◆ **ACTION ITEM**
Please copy every line from the records below that contains the string "Kaju".

Records contained in a dataset
• • • •
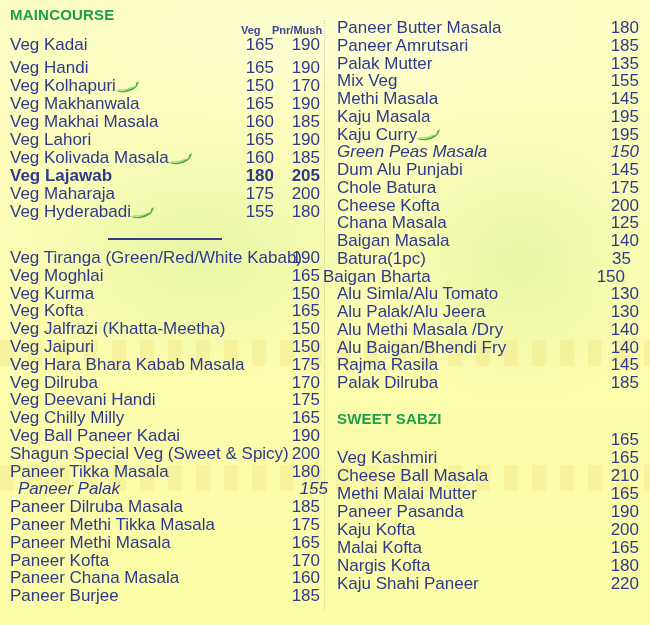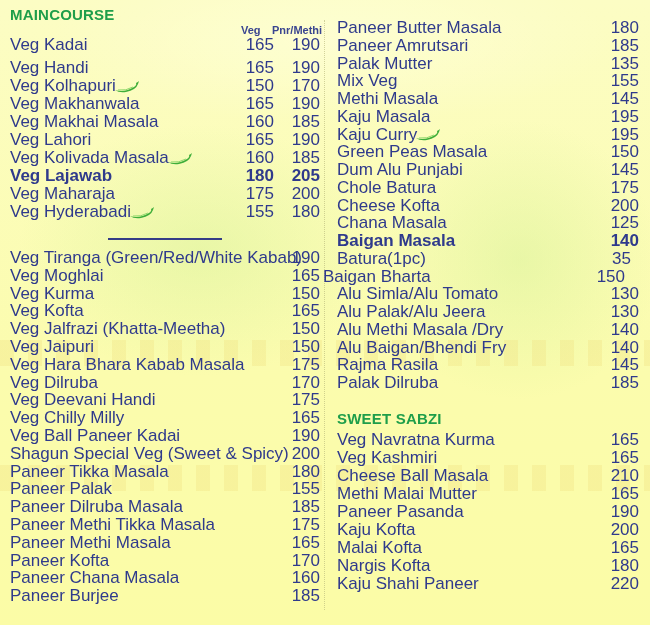--- a/index.html
+++ b/index.html
@@ -45,21 +45,21 @@
 </head>
 <body>
 
 <div class="bg"></div>
 <div class="band" style="top:340px"></div>
 <div class="band" style="top:465px"></div>
 <div class="divider-v"></div>
 
 <div class="heading" style="left:10px; top:6px;">MAINCOURSE</div>
 <div class="colhead" style="left:241px; top:24px;">Veg</div>
-<div class="colhead" style="left:272px; top:24px;">Pnr/Methi</div>
+<div class="colhead" style="left:272px; top:24px;">Pnr/Mush</div>
 
 <div id="dual-list">
     <div class="row" style="left: 10px; top: 36px; width: 310px;">
       <span class="name"><span>Veg Kadai</span></span>
       <span class="p1" style="left:224px">165</span>
       <span class="p2" style="left:270px">190</span>
     </div>
     <div class="row" style="left: 10px; top: 59px; width: 310px;">
       <span class="name"><span>Veg Handi</span></span>
       <span class="p1" style="left:224px">165</span>
@@ -162,21 +162,21 @@
       <span class="p1" style="left:270px">190</span>
     </div>
     <div class="row" style="left: 10px; top: 444.8px; width: 310px;">
       <span class="name"><span>Shagun Special Veg (Sweet &amp; Spicy)</span></span>
       <span class="p1" style="left:270px">200</span>
     </div>
     <div class="row" style="left: 10px; top: 462.6px; width: 310px;">
       <span class="name"><span>Paneer Tikka Masala</span></span>
       <span class="p1" style="left:270px">180</span>
     </div>
-    <div class="row" style="left: 10px; top: 480.4px; width: 310px;">
+    <div class="row" style="left: 18px; top: 480.4px; width: 310px; font-style: italic;">
       <span class="name"><span>Paneer Palak</span></span>
       <span class="p1" style="left:270px">155</span>
     </div>
     <div class="row" style="left: 10px; top: 498.2px; width: 310px;">
       <span class="name"><span>Paneer Dilruba Masala</span></span>
       <span class="p1" style="left:270px">185</span>
     </div>
     <div class="row" style="left: 10px; top: 516px; width: 310px;">
       <span class="name"><span>Paneer Methi Tikka Masala</span></span>
       <span class="p1" style="left:270px">175</span>
@@ -223,41 +223,41 @@
       <span class="name"><span>Kaju Masala</span></span>
       <span class="p1" style="left:262px">195</span>
     </div>
     <div class="row" style="left: 337px; top: 125.5px; width: 300px;">
       <span class="name"><span>Kaju Curry</span><svg class="chilli" viewBox="0 0 26 12">
           <path d="M1 9 Q10 12 20 6 Q23 4 22 2 Q24 1 25 0 L24 3 Q22 9 12 11 Q5 12 1 9 Z" fill="#3fae3a"></path>
           <path d="M4 9 Q12 10 19 6" stroke="#8fd86a" stroke-width="1" fill="none"></path>
         </svg></span>
       <span class="p1" style="left:262px">195</span>
     </div>
-    <div class="row" style="left: 337px; top: 143.25px; width: 300px;">
+    <div class="row" style="left: 337px; top: 143.25px; width: 300px; font-style: italic;">
       <span class="name"><span>Green Peas Masala</span></span>
       <span class="p1" style="left:262px">150</span>
     </div>
     <div class="row" style="left: 337px; top: 161px; width: 300px;">
       <span class="name"><span>Dum Alu Punjabi</span></span>
       <span class="p1" style="left:262px">145</span>
     </div>
     <div class="row" style="left: 337px; top: 178.75px; width: 300px;">
       <span class="name"><span>Chole Batura</span></span>
       <span class="p1" style="left:262px">175</span>
     </div>
     <div class="row" style="left: 337px; top: 196.5px; width: 300px;">
       <span class="name"><span>Cheese Kofta</span></span>
       <span class="p1" style="left:262px">200</span>
     </div>
     <div class="row" style="left: 337px; top: 214.25px; width: 300px;">
       <span class="name"><span>Chana Masala</span></span>
       <span class="p1" style="left:262px">125</span>
     </div>
-    <div class="row" style="left: 337px; top: 232px; width: 300px; font-weight: bold;">
+    <div class="row" style="left: 337px; top: 232px; width: 300px;">
       <span class="name"><span>Baigan Masala</span></span>
       <span class="p1" style="left:262px">140</span>
     </div>
     <div class="row" style="left: 337px; top: 249.75px; width: 300px;">
       <span class="name"><span>Batura(1pc)</span></span>
       <span class="p1" style="left:254px">35</span>
     </div>
     <div class="row" style="left: 323px; top: 267.5px; width: 300px;">
       <span class="name"><span>Baigan Bharta</span></span>
       <span class="p1" style="left:262px">150</span>
@@ -284,21 +284,20 @@
     </div>
     <div class="row" style="left: 337px; top: 374px; width: 300px;">
       <span class="name"><span>Palak Dilruba</span></span>
       <span class="p1" style="left:262px">185</span>
     </div>
   </div>
 
 <div class="heading" style="left:337px; top:410px;">SWEET SABZI</div>
 <div id="sweet-list">
     <div class="row" style="left: 337px; top: 431px; width: 300px;">
-      <span class="name"><span>Veg Navratna Kurma</span></span>
       <span class="p1" style="left:262px">165</span>
     </div>
     <div class="row" style="left: 337px; top: 449px; width: 300px;">
       <span class="name"><span>Veg Kashmiri</span></span>
       <span class="p1" style="left:262px">165</span>
     </div>
     <div class="row" style="left: 337px; top: 467px; width: 268px;">
       <span class="name"><span>Cheese Ball Masala</span></span>
       <span class="p1" style="left:262px">210</span>
     </div>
• • • •
◆ **EXERCISE ANSWER**
       <span class="name"><span>Kaju Masala</span></span>
       <span class="name"><span>Kaju Curry</span><svg class="chilli" viewBox="0 0 26 12">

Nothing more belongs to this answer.